Jeux dangereux

Jeux dangereux

Par K. Selim, Le Quotidien d’Oran, 14 septembre 2006

Est-ce le déploiement des troupes occidentales qui donne aux «forces du 14 mars», pro-occidentales, cette agressivité à l’égard du Hezbollah pour le sommer de ne plus s’inscrire dans «l’axe syro-iranien» ? A l’accusation grave qui lui est portée de servir des intérêts extérieurs, voire d’être un agent de l’étranger, le Hezbollah n’a pas tardé à répondre avec une extrême vigueur.

Déjà légitimement outré que le gouvernement de Siniora ait pu accueillir un Tony Blair qui, avec Bush, a tout fait pour donner le temps «nécessaire» à Israël pour se livrer à des carnages en vue d’enfanter un Liban sans résistance, le Hezbollah a rappelé des cruelles vérités à des forces politiques qui prennent leurs ordres dans les ambassades occidentales.

L’enjeu est le désarmement de la résistance libanaise, ce qui place les tensions politiques libanaises actuelles dans une continuation de la guerre israélienne. Actuellement, une majorité de Libanais, toutes confessions confondues, considère que les Etats-Unis sont directement responsables de l’agression israélienne. Et ils considèrent que Washington n’a pas baissé les bras pour réaliser, à travers le gouvernement libanais, les objectifs qui n’ont pu être réalisés par la guerre.

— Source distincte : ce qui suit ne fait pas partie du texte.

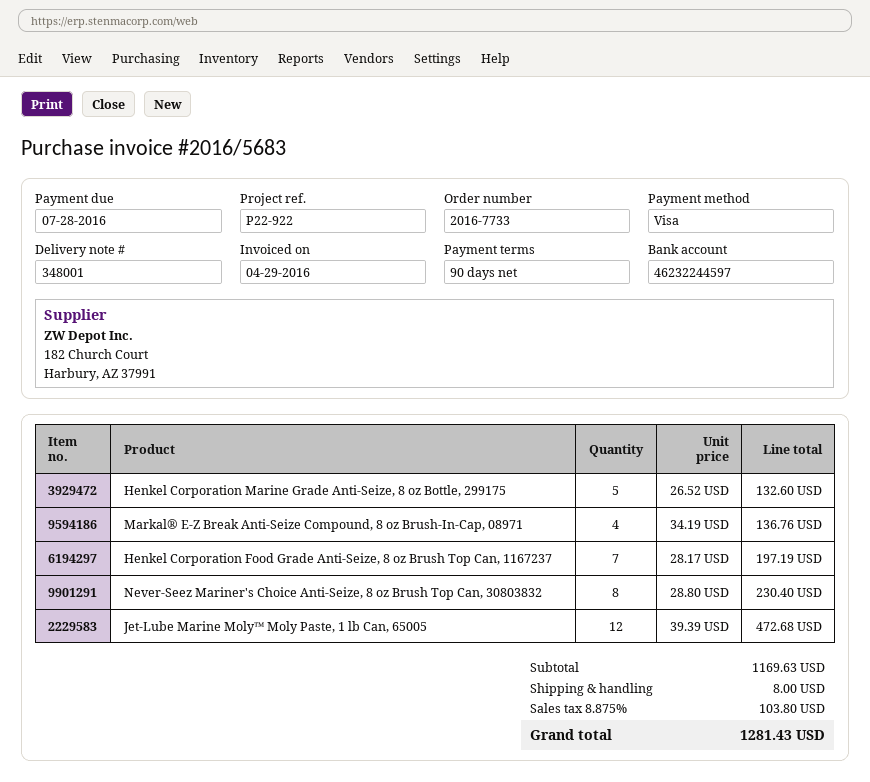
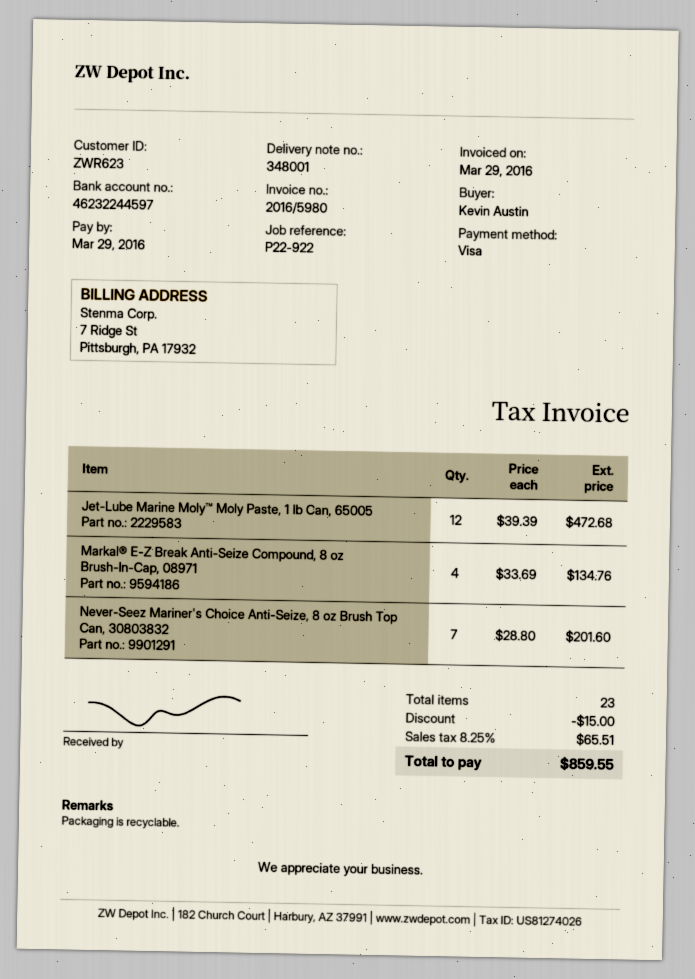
invoice number: 2016/5683 -> 2016/5980
invoice date: 2016-04-29 -> 2016-03-29
due date: 2016-07-28 -> 2016-03-29
Henkel Corporation Marine Grade Anti-Seize, 8 oz Bottle, 299175: 5 x 26.52 = 132.60 -> none
Markal® E-Z Break Anti-Seize Compound, 8 oz Brush-In-Cap, 08971: 4 x 34.19 = 136.76 -> 4 x 33.69 = 134.76
Henkel Corporation Food Grade Anti-Seize, 8 oz Brush Top Can, 1167237: 7 x 28.17 = 197.19 -> none
Never-Seez Mariner's Choice Anti-Seize, 8 oz Brush Top Can, 30803832: 8 x 28.80 = 230.40 -> 7 x 28.80 = 201.60
discount: none -> 15.00
shipping: 8.00 -> none
tax: 8.875% = 103.80 -> 8.25% = 65.51
total: 1281.43 -> 859.55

Les forces du 14 mars oublient un peu trop vite qu’être un acteur supposé de l’axe «syro-iranien» est désormais beaucoup moins grave pour de nombreux Libanais que d’être un serviteur zélé des Américains. Il était de ce fait présomptueux pour la coalition pro-occidentale de lancer cette offensive contre la résistance libanaise et de demander la tête du président Lahoud, tout en refusant un gouvernement d’union nationale ou de nouvelles élections législatives.

Le jeu politique au Liban se polarise totalement entre des courants qui se fédèrent derrière la résistance libanaise et les forces du 14 mars, largement sous influence américaine, française et saoudienne. Ces dernières semblent avoir la tentation de croire que la présence de la Finul change le rapport de force et qu’ils peuvent s’en prendre à la résistance.

Ce calcul est dangereux. Le Hezbollah et les forces qui le soutiennent ne sont pas dupes des intentions évidentes d’une partie d’une «majorité» que certains n’hésitent pas à qualifier de «mafiocratie». Ils le disent désormais ouvertement en accusant les forces du 14 mars d’avoir «collaboré» avec les Américains et les Israéliens «pour assassiner la résistance». La venue de Blair a été la goutte de trop ! Hassan Nasrallah a dénoncé une provocation.

On est face à une volonté de brouiller les cartes au Liban après le cinglant échec israélo-américain. Les forces du 14 mars sont chargées de prendre le relais et peut-être même de créer les conditions d’une utilisation plus offensive de la Finul. Sauf que la résistance a plus de cartes qu’on ne le croit et dispose d’une base politique qui va au-delà du Hezbollah. En contrepartie, l’actuel gouvernement libanais ne dispose pas de la légitimité nécessaire pour engager l’opération de désarmement de la résistance.

Les prochaines semaines seront très difficiles au Liban. Une résistance, décidée à ne pas se laisser voler sa victoire, fait face à des féodalités politiques qui font dans la surenchère nationaliste, tout en étant totalement insérées dans le jeu de la très impopulaire administration Bush.